=== What to produce ===
Locate the line that contains "STATUS RESTARTS AGE" in the entries below, then repeat it and every following line through the line that contains "- La pagina", exactly, and no others.

=== Records ===
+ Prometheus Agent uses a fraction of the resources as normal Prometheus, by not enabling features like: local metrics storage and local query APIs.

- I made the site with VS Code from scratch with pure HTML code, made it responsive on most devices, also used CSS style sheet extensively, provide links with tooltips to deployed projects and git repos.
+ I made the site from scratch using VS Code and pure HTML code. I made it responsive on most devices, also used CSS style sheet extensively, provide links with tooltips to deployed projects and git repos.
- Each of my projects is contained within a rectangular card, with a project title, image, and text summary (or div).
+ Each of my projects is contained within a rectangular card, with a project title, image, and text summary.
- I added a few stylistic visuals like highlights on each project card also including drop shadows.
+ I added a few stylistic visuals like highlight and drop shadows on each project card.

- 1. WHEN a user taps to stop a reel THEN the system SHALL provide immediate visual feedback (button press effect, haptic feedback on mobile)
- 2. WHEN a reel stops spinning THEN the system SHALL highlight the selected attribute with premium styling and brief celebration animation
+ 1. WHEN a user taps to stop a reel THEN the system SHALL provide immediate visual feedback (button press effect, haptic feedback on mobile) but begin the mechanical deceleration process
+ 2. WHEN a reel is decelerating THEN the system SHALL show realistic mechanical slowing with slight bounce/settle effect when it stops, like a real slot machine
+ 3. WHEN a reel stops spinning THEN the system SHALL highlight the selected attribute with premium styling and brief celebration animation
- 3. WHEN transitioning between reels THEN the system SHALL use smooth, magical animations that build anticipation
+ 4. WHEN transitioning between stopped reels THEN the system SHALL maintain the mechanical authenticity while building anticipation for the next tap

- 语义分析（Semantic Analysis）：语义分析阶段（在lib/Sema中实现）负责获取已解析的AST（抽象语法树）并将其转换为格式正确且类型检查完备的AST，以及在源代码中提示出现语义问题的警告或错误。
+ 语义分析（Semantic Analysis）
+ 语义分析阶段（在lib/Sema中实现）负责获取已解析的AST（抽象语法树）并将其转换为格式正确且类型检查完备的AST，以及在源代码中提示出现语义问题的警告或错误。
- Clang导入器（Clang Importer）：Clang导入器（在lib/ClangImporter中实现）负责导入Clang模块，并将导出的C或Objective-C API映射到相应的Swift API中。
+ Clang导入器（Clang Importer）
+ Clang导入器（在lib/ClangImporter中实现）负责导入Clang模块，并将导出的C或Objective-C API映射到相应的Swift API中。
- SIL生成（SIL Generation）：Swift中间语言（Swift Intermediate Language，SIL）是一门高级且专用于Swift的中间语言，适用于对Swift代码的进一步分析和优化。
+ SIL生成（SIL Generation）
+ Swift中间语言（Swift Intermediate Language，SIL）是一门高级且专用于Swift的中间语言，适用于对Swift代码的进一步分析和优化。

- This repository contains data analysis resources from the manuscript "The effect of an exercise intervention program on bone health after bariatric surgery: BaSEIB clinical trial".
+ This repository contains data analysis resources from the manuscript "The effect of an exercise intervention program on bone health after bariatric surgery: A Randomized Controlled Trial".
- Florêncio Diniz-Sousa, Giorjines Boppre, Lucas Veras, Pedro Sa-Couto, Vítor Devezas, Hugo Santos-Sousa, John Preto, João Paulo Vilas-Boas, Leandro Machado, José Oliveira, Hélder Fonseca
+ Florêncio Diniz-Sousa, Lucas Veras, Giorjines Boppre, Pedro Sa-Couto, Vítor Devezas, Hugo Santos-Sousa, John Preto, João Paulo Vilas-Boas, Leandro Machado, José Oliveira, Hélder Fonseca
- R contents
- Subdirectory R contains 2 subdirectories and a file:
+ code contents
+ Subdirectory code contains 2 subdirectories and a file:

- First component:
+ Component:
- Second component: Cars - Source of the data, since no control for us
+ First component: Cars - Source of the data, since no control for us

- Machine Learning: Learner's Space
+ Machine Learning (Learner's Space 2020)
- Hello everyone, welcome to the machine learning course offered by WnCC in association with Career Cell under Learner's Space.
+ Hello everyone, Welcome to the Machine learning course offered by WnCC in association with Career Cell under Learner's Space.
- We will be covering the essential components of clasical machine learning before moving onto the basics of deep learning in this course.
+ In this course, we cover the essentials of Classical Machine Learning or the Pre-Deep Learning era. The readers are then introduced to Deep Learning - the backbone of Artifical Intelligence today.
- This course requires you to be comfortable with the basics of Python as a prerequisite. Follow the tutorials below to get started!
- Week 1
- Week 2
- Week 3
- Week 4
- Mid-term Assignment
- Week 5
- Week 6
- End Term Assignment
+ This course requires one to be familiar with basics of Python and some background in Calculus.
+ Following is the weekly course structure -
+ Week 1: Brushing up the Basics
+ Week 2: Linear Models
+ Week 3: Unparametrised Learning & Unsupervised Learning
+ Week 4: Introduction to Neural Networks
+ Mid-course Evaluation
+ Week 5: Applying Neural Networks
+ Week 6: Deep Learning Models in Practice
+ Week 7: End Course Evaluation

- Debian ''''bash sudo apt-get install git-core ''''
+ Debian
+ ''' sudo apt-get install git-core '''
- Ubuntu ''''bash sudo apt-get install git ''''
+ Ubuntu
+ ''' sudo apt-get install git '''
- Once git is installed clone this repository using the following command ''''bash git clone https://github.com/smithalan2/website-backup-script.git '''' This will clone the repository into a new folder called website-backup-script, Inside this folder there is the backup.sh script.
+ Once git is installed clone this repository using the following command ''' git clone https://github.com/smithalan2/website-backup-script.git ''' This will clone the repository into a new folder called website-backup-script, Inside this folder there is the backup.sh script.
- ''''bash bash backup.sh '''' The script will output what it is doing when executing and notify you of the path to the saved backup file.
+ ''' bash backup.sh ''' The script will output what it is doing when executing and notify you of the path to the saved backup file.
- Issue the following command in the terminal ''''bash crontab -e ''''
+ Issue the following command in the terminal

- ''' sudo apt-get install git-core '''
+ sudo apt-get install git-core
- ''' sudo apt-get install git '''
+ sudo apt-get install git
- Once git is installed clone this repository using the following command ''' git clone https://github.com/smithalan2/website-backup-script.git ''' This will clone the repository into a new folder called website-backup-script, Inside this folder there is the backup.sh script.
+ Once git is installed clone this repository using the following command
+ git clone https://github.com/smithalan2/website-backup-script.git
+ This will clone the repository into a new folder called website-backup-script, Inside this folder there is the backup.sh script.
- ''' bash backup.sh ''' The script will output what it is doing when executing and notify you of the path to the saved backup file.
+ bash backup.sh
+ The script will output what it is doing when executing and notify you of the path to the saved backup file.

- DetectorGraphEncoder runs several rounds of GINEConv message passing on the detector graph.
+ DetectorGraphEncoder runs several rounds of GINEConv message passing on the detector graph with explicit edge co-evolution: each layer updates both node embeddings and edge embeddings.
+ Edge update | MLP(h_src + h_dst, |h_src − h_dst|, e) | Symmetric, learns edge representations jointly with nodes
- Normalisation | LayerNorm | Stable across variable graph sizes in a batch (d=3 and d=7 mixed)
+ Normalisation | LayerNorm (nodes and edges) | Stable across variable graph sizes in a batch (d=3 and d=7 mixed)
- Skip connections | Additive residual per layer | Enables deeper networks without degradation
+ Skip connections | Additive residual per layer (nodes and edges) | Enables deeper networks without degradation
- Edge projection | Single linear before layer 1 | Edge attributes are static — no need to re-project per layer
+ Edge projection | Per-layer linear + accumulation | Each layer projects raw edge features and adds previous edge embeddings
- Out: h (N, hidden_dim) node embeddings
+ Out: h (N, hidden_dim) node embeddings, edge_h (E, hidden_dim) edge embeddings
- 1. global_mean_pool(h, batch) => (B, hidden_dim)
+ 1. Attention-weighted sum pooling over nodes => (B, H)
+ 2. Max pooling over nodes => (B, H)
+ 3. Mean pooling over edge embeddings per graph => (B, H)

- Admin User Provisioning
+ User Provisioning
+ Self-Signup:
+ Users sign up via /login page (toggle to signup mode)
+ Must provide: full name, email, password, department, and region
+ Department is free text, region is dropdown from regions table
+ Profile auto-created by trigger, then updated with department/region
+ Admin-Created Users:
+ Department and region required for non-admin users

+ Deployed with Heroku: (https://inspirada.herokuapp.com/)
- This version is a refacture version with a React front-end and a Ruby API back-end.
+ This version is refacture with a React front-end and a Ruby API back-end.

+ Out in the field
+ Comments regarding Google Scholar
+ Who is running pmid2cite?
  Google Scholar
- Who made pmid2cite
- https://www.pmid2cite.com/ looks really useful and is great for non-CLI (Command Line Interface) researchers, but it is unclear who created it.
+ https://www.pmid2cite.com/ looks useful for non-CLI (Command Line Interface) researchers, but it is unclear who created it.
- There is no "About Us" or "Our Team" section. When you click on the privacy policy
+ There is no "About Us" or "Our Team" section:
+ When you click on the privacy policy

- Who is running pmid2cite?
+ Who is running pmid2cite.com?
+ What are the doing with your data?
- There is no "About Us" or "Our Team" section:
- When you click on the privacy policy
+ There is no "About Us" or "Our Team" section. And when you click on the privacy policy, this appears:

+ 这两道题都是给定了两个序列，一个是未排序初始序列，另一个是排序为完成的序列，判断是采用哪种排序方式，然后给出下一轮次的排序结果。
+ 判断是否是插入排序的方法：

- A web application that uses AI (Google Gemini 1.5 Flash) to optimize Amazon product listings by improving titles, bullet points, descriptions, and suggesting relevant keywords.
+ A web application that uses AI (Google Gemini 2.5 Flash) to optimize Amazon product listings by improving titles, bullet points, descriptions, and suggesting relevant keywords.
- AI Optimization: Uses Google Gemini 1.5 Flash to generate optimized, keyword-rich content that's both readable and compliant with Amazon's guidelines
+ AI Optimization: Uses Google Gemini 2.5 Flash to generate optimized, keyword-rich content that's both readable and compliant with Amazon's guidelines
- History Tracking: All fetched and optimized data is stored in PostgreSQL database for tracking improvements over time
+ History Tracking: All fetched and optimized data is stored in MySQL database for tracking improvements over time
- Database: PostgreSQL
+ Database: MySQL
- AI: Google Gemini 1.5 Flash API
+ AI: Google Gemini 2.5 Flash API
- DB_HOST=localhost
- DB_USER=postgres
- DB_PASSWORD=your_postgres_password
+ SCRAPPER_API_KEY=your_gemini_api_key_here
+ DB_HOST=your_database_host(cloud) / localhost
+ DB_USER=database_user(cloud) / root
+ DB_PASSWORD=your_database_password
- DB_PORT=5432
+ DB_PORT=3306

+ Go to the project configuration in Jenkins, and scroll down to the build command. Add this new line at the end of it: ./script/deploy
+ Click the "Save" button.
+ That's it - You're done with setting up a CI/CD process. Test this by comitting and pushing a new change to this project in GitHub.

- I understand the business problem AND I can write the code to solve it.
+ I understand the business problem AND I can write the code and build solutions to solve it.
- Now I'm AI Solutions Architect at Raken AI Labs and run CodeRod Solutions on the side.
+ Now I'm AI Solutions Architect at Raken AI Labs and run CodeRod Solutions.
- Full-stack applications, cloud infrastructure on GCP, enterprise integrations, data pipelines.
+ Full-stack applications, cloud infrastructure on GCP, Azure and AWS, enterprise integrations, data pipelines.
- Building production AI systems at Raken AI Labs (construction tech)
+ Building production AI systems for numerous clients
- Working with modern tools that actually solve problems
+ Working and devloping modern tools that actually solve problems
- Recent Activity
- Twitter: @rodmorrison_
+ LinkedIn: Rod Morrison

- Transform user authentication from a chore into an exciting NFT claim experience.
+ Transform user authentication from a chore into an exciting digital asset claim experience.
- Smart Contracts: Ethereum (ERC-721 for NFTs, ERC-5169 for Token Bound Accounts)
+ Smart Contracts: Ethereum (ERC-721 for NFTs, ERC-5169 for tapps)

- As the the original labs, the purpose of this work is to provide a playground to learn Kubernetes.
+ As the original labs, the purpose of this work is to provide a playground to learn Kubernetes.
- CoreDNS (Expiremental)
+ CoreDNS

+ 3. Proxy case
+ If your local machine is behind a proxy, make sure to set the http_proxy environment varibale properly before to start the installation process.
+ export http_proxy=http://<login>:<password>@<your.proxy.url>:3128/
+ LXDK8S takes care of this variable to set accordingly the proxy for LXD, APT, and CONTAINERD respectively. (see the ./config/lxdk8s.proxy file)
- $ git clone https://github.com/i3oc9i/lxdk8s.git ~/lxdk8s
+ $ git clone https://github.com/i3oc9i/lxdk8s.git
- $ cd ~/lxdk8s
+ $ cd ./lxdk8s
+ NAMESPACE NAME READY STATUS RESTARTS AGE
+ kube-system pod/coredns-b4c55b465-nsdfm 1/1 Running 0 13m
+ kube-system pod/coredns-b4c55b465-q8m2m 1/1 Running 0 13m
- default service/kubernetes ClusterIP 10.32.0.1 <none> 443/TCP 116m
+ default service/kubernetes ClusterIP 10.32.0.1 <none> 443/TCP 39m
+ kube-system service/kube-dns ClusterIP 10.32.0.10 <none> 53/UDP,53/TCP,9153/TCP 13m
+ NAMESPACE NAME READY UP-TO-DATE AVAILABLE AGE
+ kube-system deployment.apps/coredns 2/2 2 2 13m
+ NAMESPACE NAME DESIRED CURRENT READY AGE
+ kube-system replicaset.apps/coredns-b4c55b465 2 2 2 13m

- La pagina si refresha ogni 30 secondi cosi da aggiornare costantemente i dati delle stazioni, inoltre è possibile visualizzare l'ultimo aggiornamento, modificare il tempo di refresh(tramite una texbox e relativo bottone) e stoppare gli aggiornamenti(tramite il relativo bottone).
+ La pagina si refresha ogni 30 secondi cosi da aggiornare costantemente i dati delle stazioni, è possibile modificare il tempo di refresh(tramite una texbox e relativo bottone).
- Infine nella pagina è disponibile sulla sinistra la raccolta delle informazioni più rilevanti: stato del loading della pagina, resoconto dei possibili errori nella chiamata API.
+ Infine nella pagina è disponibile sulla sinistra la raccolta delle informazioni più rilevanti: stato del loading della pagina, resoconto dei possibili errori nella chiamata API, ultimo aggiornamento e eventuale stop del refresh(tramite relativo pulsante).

=== Solution ===
+ NAMESPACE NAME READY STATUS RESTARTS AGE
+ kube-system pod/coredns-b4c55b465-nsdfm 1/1 Running 0 13m
+ kube-system pod/coredns-b4c55b465-q8m2m 1/1 Running 0 13m
- default service/kubernetes ClusterIP 10.32.0.1 <none> 443/TCP 116m
+ default service/kubernetes ClusterIP 10.32.0.1 <none> 443/TCP 39m
+ kube-system service/kube-dns ClusterIP 10.32.0.10 <none> 53/UDP,53/TCP,9153/TCP 13m
+ NAMESPACE NAME READY UP-TO-DATE AVAILABLE AGE
+ kube-system deployment.apps/coredns 2/2 2 2 13m
+ NAMESPACE NAME DESIRED CURRENT READY AGE
+ kube-system replicaset.apps/coredns-b4c55b465 2 2 2 13m

- La pagina si refresha ogni 30 secondi cosi da aggiornare costantemente i dati delle stazioni, inoltre è possibile visualizzare l'ultimo aggiornamento, modificare il tempo di refresh(tramite una texbox e relativo bottone) e stoppare gli aggiornamenti(tramite il relativo bottone).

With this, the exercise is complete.